**Source data**
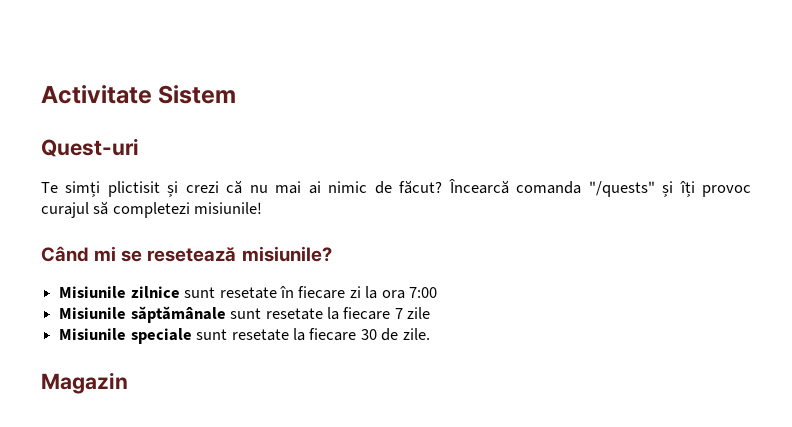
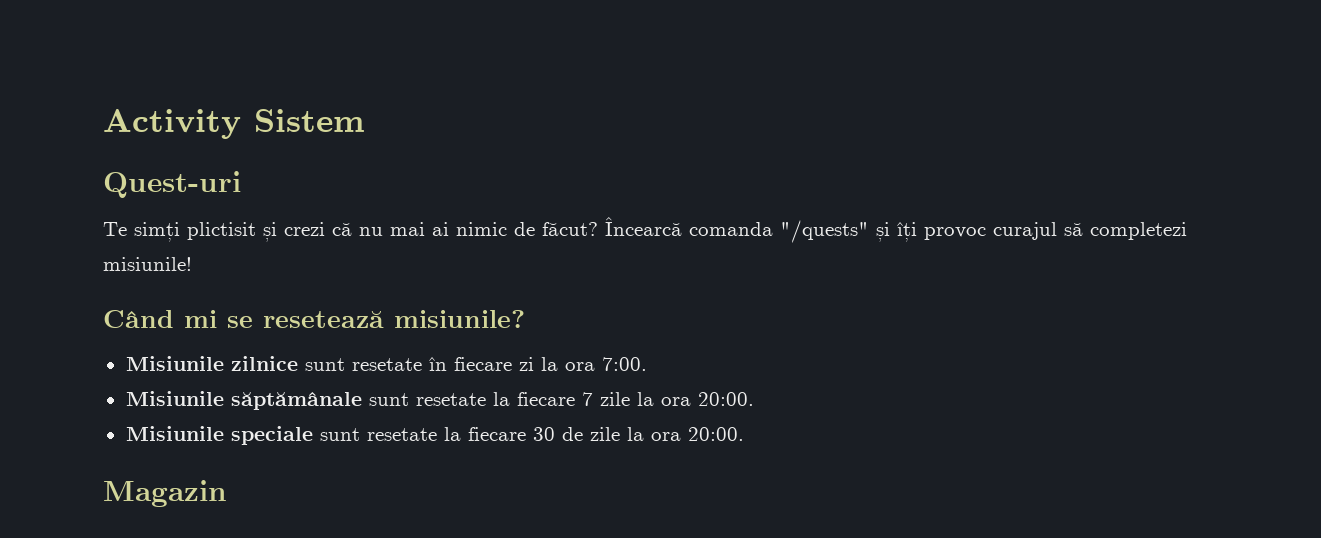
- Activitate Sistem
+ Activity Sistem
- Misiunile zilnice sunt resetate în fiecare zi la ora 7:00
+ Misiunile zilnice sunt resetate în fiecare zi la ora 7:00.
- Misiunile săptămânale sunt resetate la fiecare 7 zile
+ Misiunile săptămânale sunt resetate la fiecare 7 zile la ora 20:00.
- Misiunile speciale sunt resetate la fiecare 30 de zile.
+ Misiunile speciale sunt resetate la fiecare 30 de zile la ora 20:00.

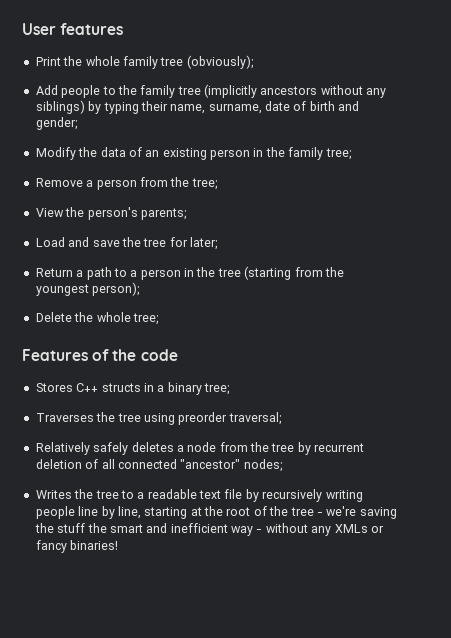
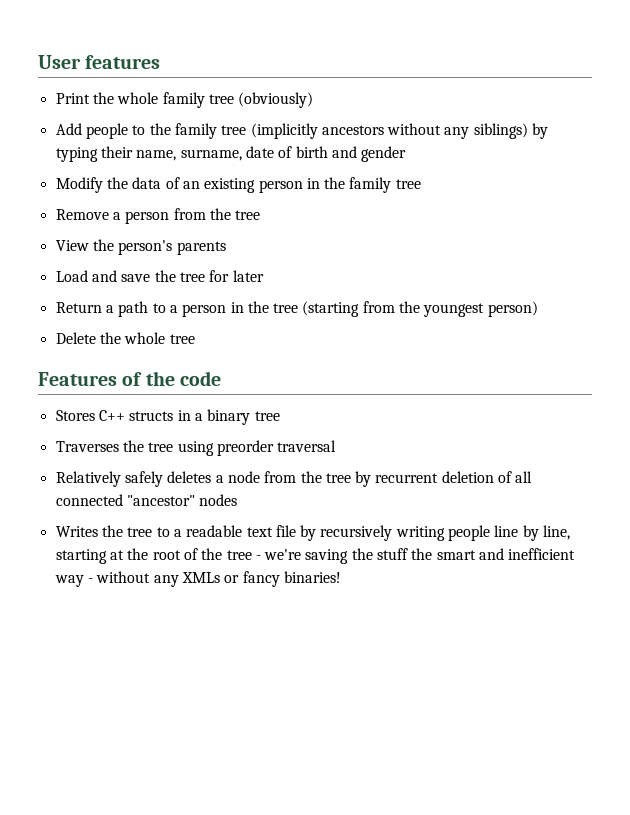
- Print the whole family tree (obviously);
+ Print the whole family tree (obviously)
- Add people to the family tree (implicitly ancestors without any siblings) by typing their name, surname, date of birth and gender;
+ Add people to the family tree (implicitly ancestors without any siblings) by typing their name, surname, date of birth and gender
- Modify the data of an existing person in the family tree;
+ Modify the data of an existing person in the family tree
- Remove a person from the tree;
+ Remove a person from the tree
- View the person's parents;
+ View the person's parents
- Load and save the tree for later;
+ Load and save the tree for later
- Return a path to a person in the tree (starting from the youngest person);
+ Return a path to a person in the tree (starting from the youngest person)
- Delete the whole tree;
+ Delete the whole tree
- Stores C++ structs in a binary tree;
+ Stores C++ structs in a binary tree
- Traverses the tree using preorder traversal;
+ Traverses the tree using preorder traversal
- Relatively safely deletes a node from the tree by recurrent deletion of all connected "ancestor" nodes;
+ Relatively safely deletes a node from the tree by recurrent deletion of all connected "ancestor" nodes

**Exercise brief**
Set down, exactly as they appear, the line holding "- Add people" and every line after it until the records end.

**Response to the task**
- Add people to the family tree (implicitly ancestors without any siblings) by typing their name, surname, date of birth and gender;
+ Add people to the family tree (implicitly ancestors without any siblings) by typing their name, surname, date of birth and gender
- Modify the data of an existing person in the family tree;
+ Modify the data of an existing person in the family tree
- Remove a person from the tree;
+ Remove a person from the tree
- View the person's parents;
+ View the person's parents
- Load and save the tree for later;
+ Load and save the tree for later
- Return a path to a person in the tree (starting from the youngest person);
+ Return a path to a person in the tree (starting from the youngest person)
- Delete the whole tree;
+ Delete the whole tree
- Stores C++ structs in a binary tree;
+ Stores C++ structs in a binary tree
- Traverses the tree using preorder traversal;
+ Traverses the tree using preorder traversal
- Relatively safely deletes a node from the tree by recurrent deletion of all connected "ancestor" nodes;
+ Relatively safely deletes a node from the tree by recurrent deletion of all connected "ancestor" nodes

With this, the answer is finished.